Le 1<sup>er</sup> mai 1829, Pouchkine entreprit sans autorisation un
voyage de près de trois mille kilomètres pour rejoindre
l'armée russe qui se préparait à occuper le nord-est de la
Turquie et assiéger Arzroum (Erzurum, la capitale de
l'ancien royaume d'Arménie). Il traverse en calèche, à
cheval et à pied la Russie, puis le Caucase, dans des conditions
difficiles, mais pour l'aristocrate qu'il est rien n'est
plus sain que de passer la nuit sous une tente. Sa témérité
est étonnante, car il n'hésite pas à voyager seul parmi
une population souvent hostile, comme les Tchétchènes.

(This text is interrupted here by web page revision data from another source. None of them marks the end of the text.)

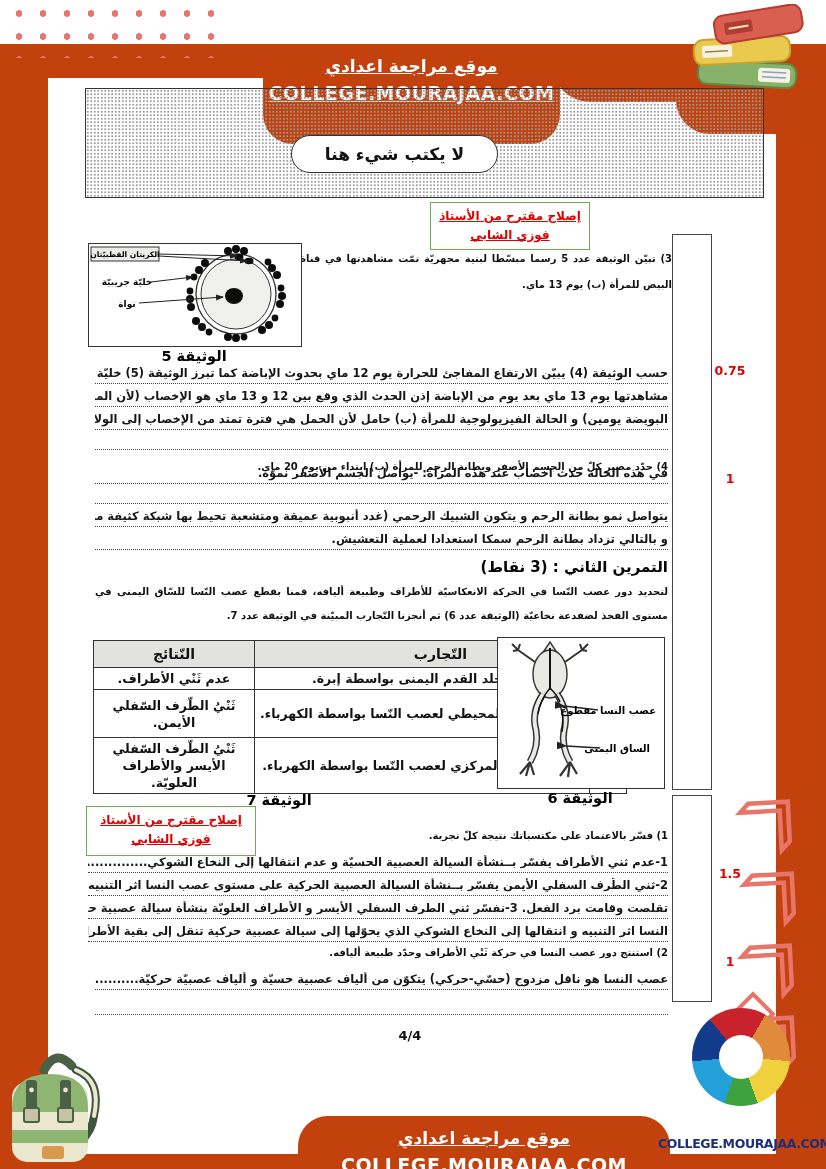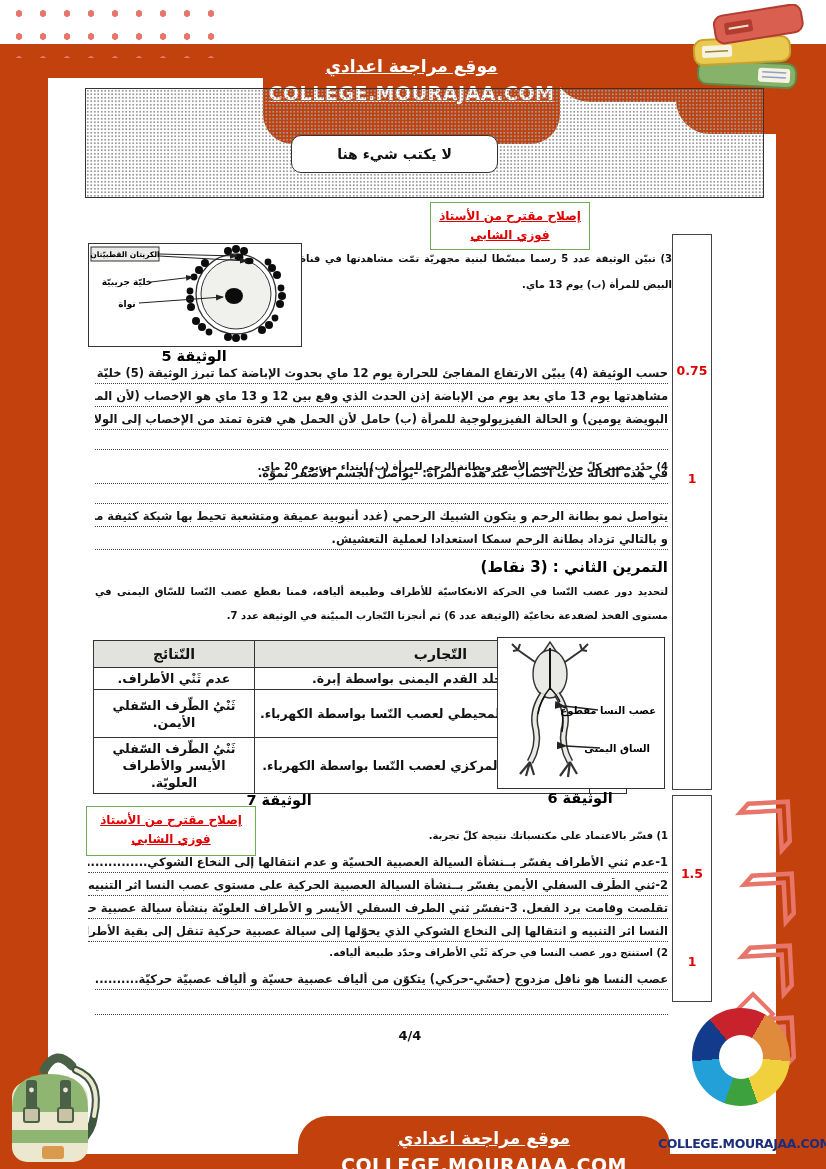--- a/index.html
+++ b/index.html
@@ -20,21 +20,21 @@
   .site-line1{color:#fff;font-weight:bold;font-size:17px;text-decoration:underline;display:block;margin-top:12px;}
   .site-line2{color:#fff;font-weight:bold;font-size:19px;text-decoration:underline;display:block;margin-top:6px;letter-spacing:.5px;}
   .dots-grid{left:0;top:0;width:214px;height:58px;
     background-image:radial-gradient(circle,#e8756a 3.1px,rgba(0,0,0,0) 3.5px);
     background-size:24px 23px;background-position:7px 2px;}
   
   .nowrite{left:85px;top:88px;width:677px;height:108px;border:1.6px solid #333;
     background-image:radial-gradient(circle,#9a9a9a .9px,rgba(0,0,0,0) 1.05px);
     background-size:3.5px 3.5px;}
   .nowrite-label{left:205px;top:46px;width:205px;height:36px;background:#fff;border:1.6px solid #333;
-    border-radius:10px;text-align:center;line-height:36px;font-weight:bold;font-size:14px;color:#111;}
+    border-radius:19px;text-align:center;line-height:36px;font-weight:bold;font-size:17px;color:#111;}
   
   .stamp{background:#fff;border:1.6px solid #6fae4e;color:#e00000;font-weight:bold;font-size:12px;
     text-align:center;padding-top:4px;line-height:1.6;}
   .stamp span{text-decoration:underline;display:block;}
   .stamp1{left:430px;top:202px;width:158px;height:42px;}
   .stamp2{left:86px;top:806px;width:168px;height:44px;}
   
   .q{font-weight:700;font-size:10px;color:#101010;}
   .q3block{left:300px;top:246px;width:372px;line-height:26px;text-align:justify;}
   .q3block .last{text-align:right;}
@@ -50,21 +50,21 @@
   .figbox{border:1.6px solid #333;background:#fff;}
   .fig5{left:88px;top:243px;width:212px;height:102px;}
   .figcap{font-weight:bold;font-size:14.5px;color:#000;text-align:center;}
   .fig5cap{left:88px;top:348px;width:212px;}
   .fig6{left:497px;top:637px;width:166px;height:150px;}
   .fig6cap{left:497px;top:790px;width:166px;}
   
   .scorebox{border:1.6px solid #444;background:#fff;}
   .sb1{left:672px;top:234px;width:38px;height:554px;}
   .sb2{left:672px;top:795px;width:38px;height:205px;}
-  .score{position:absolute;width:100%;text-align:center;color:#e00000;font-weight:bold;font-size:12.5px;}
+  .score{position:absolute;width:100%;text-align:center;color:#e00000;font-weight:bold;font-size:12.5px;margin-left:38px;}
   
   .t7{left:93px;top:640px;}
   table{border-collapse:collapse;direction:rtl;background:#fff;}
   th,td{border:1.6px solid #333;font-weight:700;color:#111;padding:2px 5px;}
   th{background:#e2e2df;font-size:14px;text-align:center;height:22px;}
   td{font-size:12.5px;text-align:center;line-height:17px;}
   .t7cap{left:93px;top:792px;width:372px;}
   .pagenum{left:340px;top:1028px;width:140px;text-align:center;font-weight:bold;font-size:13px;color:#111;}
   
   .logo-ring{left:692px;top:1008px;width:98px;height:98px;border-radius:50%;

Dans un accès de bravoure insensée, il se précipite en première
ligne au devant de la cavalerie turque lors d'une
bataille. Ses descriptions de Tbilissi, de ses bains publics,
de la population arménienne de Turquie, du harem d'Erzurum,
d'où il va devoir partir parce que la peste s'y est
déclarée, sont passionnantes.
Ce livre introuvable en français fait ici l'objet d'une nouvelle
traduction, avec les variantes, les passages rayés par
la censure et les brouillons, des lettres et des poèmes
concernant ce voyage, les réactions des autorités à son
retour, ainsi qu'un important appareil critique.